Cure The Fauxmos

1 Jul

It sounds positively retro doesn’t it? The idea that non-heterosexual gender normative people are somehow deficient, and should be corrected to avoid dangerous  tendencies in later life, such as drinking cocktails and calling everyone ‘darling’.

But doctors in America are treating pregnant women with hormones that they think will stop their girl children from developing unwanted non-feminine traits, like not being desperate to get married and have children, or wearing Dr Martens. I wish I was joking about this but I’m not.

I found out from Dr Petra Boynton, @DrPetra on twitter. Then I told Mark ‘Fauxmos Daddy’ Simpson. He was so outraged he wrote a blogpost.  But, being the generous soul that he is, he sweetened the pill by including some lovely fauxmo-friendly news, about some cool androgynous kids in China. Thanks to Petra and Mark for sharing this information, and challenging the myth that any child who does not appear to be careering to heterosexual heaven is ‘abnormal’…

http://www.marksimpson.com/blog/2010/06/30/chinas-avant-garde-androgyny-and-americas-retrosexual-medication/

Here is my response to this depressing story, with some more information about how it relates to ‘intersex’ children, and in particular, how the drug being developed seems to aim to remove ‘genital abnormality’ in intersex children. Before they are even born. Whichever way you look at this story it is very disturbing.

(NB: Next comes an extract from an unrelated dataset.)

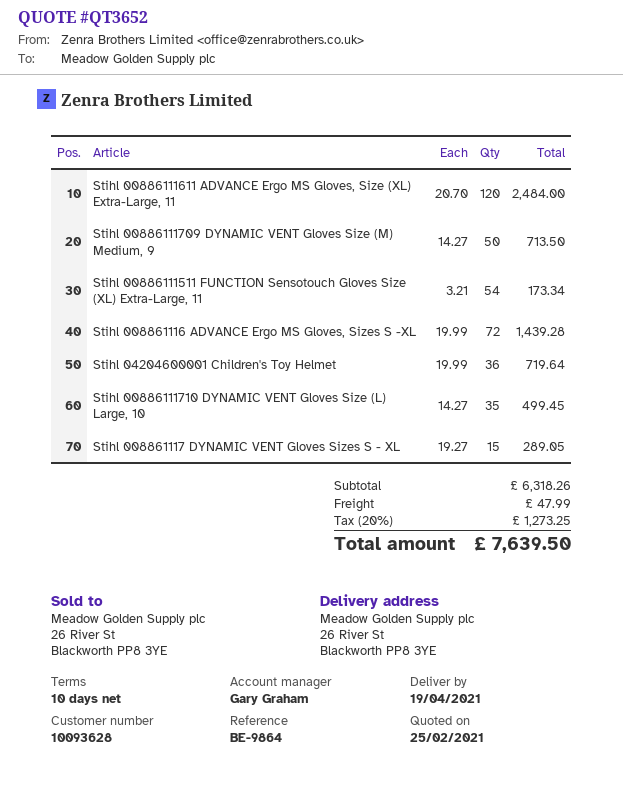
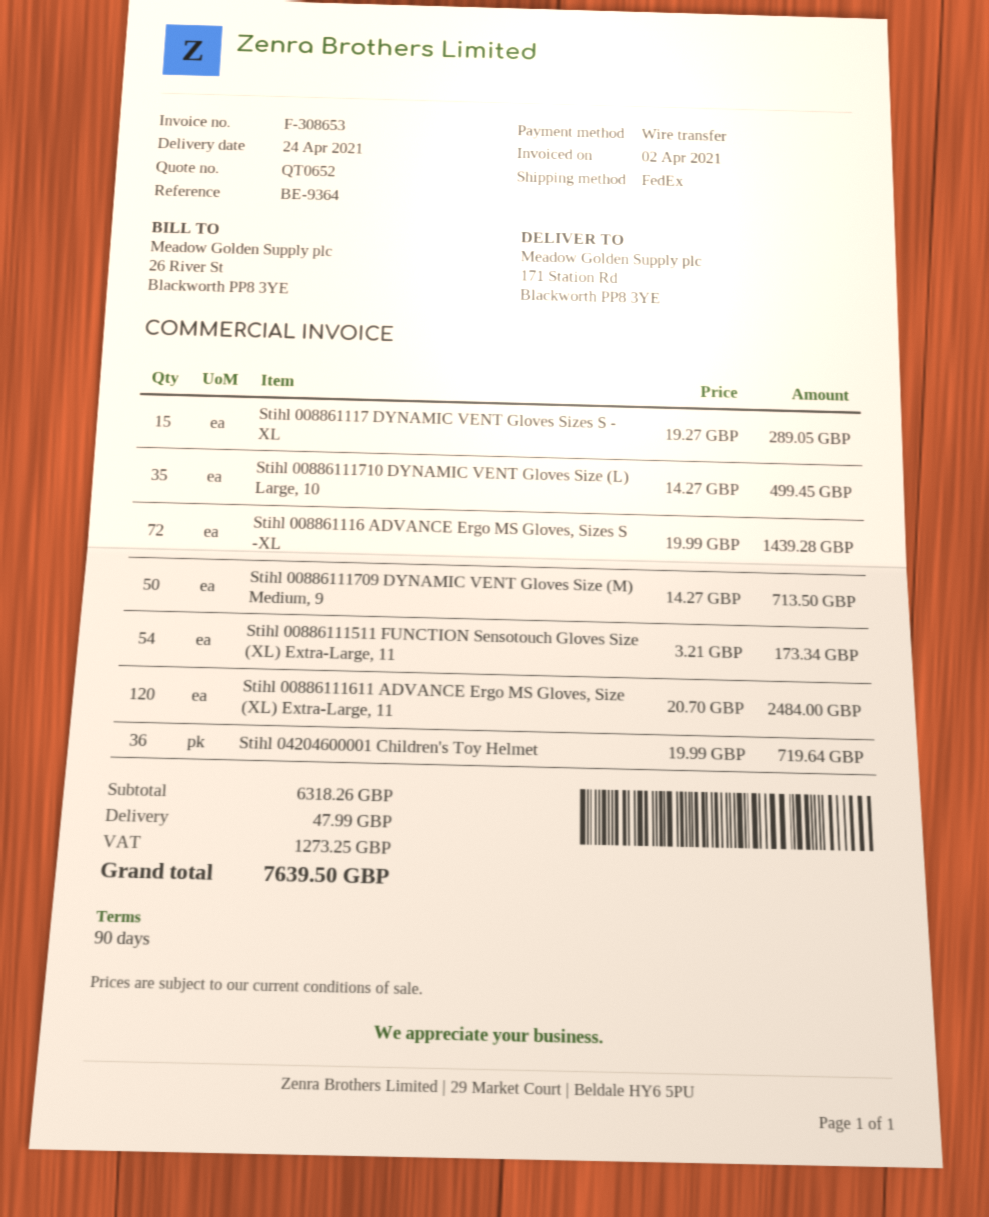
quote number: QT3652 -> QT0652
delivery date: 2021-04-19 -> 2021-04-24
payment terms: 10 days -> 90 days
reference: BE-9864 -> BE-9364
ship to: 26 River St, Blackworth PP8 3YE -> 171 Station Rd, Blackworth PP8 3YE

http://quietgirlriot.wordpress.com/2010/07/02/the-world-wont-listen/

My Wife Is A Woman

28 Jun

According to this website, the GenderAnalyzer:

We think http://fauxmos.wordpress.com/ is written by a woman (77%).

Make of that what you will.

It’s time to come out

16 Jun

Another excellent guest post here on the fauxmos, this one by Jenny the Trucker. The original can be found here

I think the time has come to talk about my own gender. I have talked about being a woman in a man’s world. I have talked about masculinity in the workplace, both mine and that of my male colleagues but I have never actually made a concerted effort to write my own gender, to narrate, if you will, my own gender identity.

So here goes.

I’m scared.

I have always had a pretty strong masculine side. It was always something I both revelled in and was ashamed of, aggressively ramming it down people’s throats to cover my own shame. All the time I secretly thought it would be something I would grow out of, once I’d sorted my head out, and grown up, that kind of thing.

But the fact is, I am in my mid-30s, pretty happy and sorted in life but it’s still there. I stopped doing a manual job a couple of months ago and since then my upper body has got weaker, I am losing my muscles. I started to think, maybe that’s ok, maybe I don’t need them any more, maybe that phase is over. But I decided at the end of last week that no, it’s not ok. I swam a mile on Saturday, kayaked for 2.5 hours on Sunday and am planning a session on a rowing machine for Wednesday. I want my muscles. I get a kick out of being strong.

I also get a kick out of having long curly hair and hour glass curves.

I could go into the psychoanalysis but I’m not going to. It doesn’t matter how I came to be here, this is where I am and that’s fine. It’s not about fighting men. I like men, I fancy them and when I’m in a relationship, I like to feel like I’m the girl. Very few people have ever suggested that I am a lesbian. It’s not about sexual orientation.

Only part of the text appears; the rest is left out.